Rescued sailor gives away his faithful dog Bella but he doesn’t have to

This is a well-reported story in the news media about an IT specialist, Tim Shaddock, who decided to try and sail from Mexico to French Polynesia in a catamaran with his dog; a journey that went horribly wrong 1,200 miles off the coast where he was finally rescued. The overriding part of the story for me is his strong bond with his dog Bella who he adopted in Mexico but he’s going to give her up. Yes, give her away after his rescue. I can hardly believe it. Bella was a very faithful dog to him. She saw him through those difficult three months drifting in the Pacific. Surely there is a better outcome than giving her away? I discuss this in the article.

The world and their dog has heard about Tim Shaddock, 54, and Bella, his faithful canine companion who he took with him on a hazardous 3800-mile journey from Mexico to French Polynesia in his catamaran. Yes, he took his dog with him on this trip. He said that he found Bella in the middle of Mexico. The better description is that Bella found him in the middle of Mexico! He said: “She’s the spirit of the middle of the country and she wouldn’t let me go. I tried to find a home for her three times and she just kept following me.”

Tim Shaddock and Bella on the tuna fishing vessel after their rescue
Tim Shaddock and Bella on the tuna fishing vessel after their rescue.

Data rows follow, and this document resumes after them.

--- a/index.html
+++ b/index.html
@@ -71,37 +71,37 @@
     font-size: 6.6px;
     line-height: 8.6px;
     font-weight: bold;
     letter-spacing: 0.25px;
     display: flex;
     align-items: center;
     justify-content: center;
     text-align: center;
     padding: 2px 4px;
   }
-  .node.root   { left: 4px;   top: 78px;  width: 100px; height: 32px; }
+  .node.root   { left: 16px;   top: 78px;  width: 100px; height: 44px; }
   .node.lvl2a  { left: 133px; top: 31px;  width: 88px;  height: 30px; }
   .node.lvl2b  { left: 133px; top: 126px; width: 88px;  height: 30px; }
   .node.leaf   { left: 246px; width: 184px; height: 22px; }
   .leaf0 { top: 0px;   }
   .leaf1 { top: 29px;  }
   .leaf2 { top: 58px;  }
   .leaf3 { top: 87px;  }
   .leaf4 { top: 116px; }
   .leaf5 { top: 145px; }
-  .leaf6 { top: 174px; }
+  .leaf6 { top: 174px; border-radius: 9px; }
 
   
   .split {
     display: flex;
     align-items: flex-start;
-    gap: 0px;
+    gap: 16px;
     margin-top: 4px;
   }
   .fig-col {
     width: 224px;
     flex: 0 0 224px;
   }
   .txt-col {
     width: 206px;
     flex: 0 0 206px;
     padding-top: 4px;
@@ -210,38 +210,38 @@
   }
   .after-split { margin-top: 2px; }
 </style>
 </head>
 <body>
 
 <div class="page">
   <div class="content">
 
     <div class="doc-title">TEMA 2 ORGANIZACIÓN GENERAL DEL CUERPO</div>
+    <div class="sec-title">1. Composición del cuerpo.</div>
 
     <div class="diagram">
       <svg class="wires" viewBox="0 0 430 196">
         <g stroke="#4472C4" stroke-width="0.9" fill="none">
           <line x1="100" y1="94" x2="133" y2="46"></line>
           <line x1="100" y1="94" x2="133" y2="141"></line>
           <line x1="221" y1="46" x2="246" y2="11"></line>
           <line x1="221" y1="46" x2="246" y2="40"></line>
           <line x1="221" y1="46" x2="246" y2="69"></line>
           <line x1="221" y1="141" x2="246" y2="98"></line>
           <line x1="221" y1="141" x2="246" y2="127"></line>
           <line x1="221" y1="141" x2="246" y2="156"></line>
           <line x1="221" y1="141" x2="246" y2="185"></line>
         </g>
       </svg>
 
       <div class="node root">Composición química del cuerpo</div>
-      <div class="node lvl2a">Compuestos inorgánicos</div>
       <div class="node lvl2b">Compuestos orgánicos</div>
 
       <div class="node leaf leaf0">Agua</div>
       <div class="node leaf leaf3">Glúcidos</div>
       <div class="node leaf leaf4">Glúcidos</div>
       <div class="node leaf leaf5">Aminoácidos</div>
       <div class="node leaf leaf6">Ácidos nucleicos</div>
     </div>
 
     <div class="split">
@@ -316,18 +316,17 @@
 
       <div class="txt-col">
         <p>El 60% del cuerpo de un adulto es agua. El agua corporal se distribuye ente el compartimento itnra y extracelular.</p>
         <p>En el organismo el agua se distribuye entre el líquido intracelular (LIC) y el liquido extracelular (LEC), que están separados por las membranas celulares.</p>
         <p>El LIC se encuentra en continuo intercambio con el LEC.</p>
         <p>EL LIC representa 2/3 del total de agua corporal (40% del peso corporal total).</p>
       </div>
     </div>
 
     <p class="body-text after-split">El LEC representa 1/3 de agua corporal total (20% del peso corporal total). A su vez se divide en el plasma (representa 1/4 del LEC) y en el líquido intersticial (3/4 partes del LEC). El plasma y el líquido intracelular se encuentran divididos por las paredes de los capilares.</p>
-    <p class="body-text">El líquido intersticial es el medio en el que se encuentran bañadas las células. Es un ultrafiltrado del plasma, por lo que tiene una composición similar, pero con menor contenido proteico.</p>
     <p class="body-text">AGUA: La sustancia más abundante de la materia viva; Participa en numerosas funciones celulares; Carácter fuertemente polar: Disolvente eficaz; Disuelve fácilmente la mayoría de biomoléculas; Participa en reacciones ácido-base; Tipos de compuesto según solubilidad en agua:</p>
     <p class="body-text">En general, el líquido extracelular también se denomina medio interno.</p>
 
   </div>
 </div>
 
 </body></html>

Image:

That, is why, I believe, he took Bella with him on his boat from Mexico to French Polynesia. And the trip went terribly wrong. He took to the sea after recovering from cancer more than a decade ago.

Early in the voyage a storm destroyed the boat’s steering, navigation and radio systems. His cooking equipment was destroyed too and so he lived off raw fish because fortunately he had fishing equipment on board.

He drifted for nearly 3 months in the Pacific until he was saved by a tuna fishing vessel. The vessel’s helicopter was flying low over the ocean looking for tuna and they saw Tim Shaddock’s boat, Aloha Toa. At that time despair had crept up on him and he was perhaps resigned to dying. The helicopter pilot tossed him a drink and then flew off.

A speedboat from the fishing vessel returned and rescued him and Bella. They took them back to Mexico. At the time they were in a precarious position according to the operator of the fishing vessel. He received medical attention after his rescue. He admits that his health was in a bad way and I presume Bella must have been in a pretty bad way as well. He is doing much better with some food in his belly.

He credits his dog for keeping him going during those very difficult three months drifting in the Pacific. And we know that Bella wants to be with Mr Shaddock. They appear to be a bonded pair and therefore why is he giving his faithful dog away?

The Times speculates – because we are not told why he is doing it – that it’s about practicalities. He’s going back to Australia where he lives (he is an IT specialist) and there are strict requirements for importing dogs into that country.

There’s the cost of transport to get Bella to Australia plus the other requirements which might add up to about £3000 which includes veterinary fees for micro-chipping, vaccinations and other treatments as well as the import permit and quarantine fees.


Well, I think there should be a whip around. I think there should be a crowdfunding page on the Internet because I firmly believe that he will get £3000 very quickly to get Bella back to Australia with him. Surely that can be arranged? Surely this is not the right thing to give away his faithful dog?

The intention currently is that Bella is being given away to one of the crew members of the ship that rescued him. They’ve made friends with her which is nice. But I don’t think it’s quite the right outcome.

Bella was so connected to Tim Shaddock that she refused to leave the rescue vessel until Shaddock had been driven away.

Shaddock says that he did enjoy being out at sea and occasionally popped into the water for a swim. He said that there were “many, many, many bad days and many good days”. And he is copious in his gratitude towards the fishing vessel that saved him.

He said:

To the captain and fishing company that saved my life. I’m just so grateful. I am alive and I didn’t really think I’d make it.”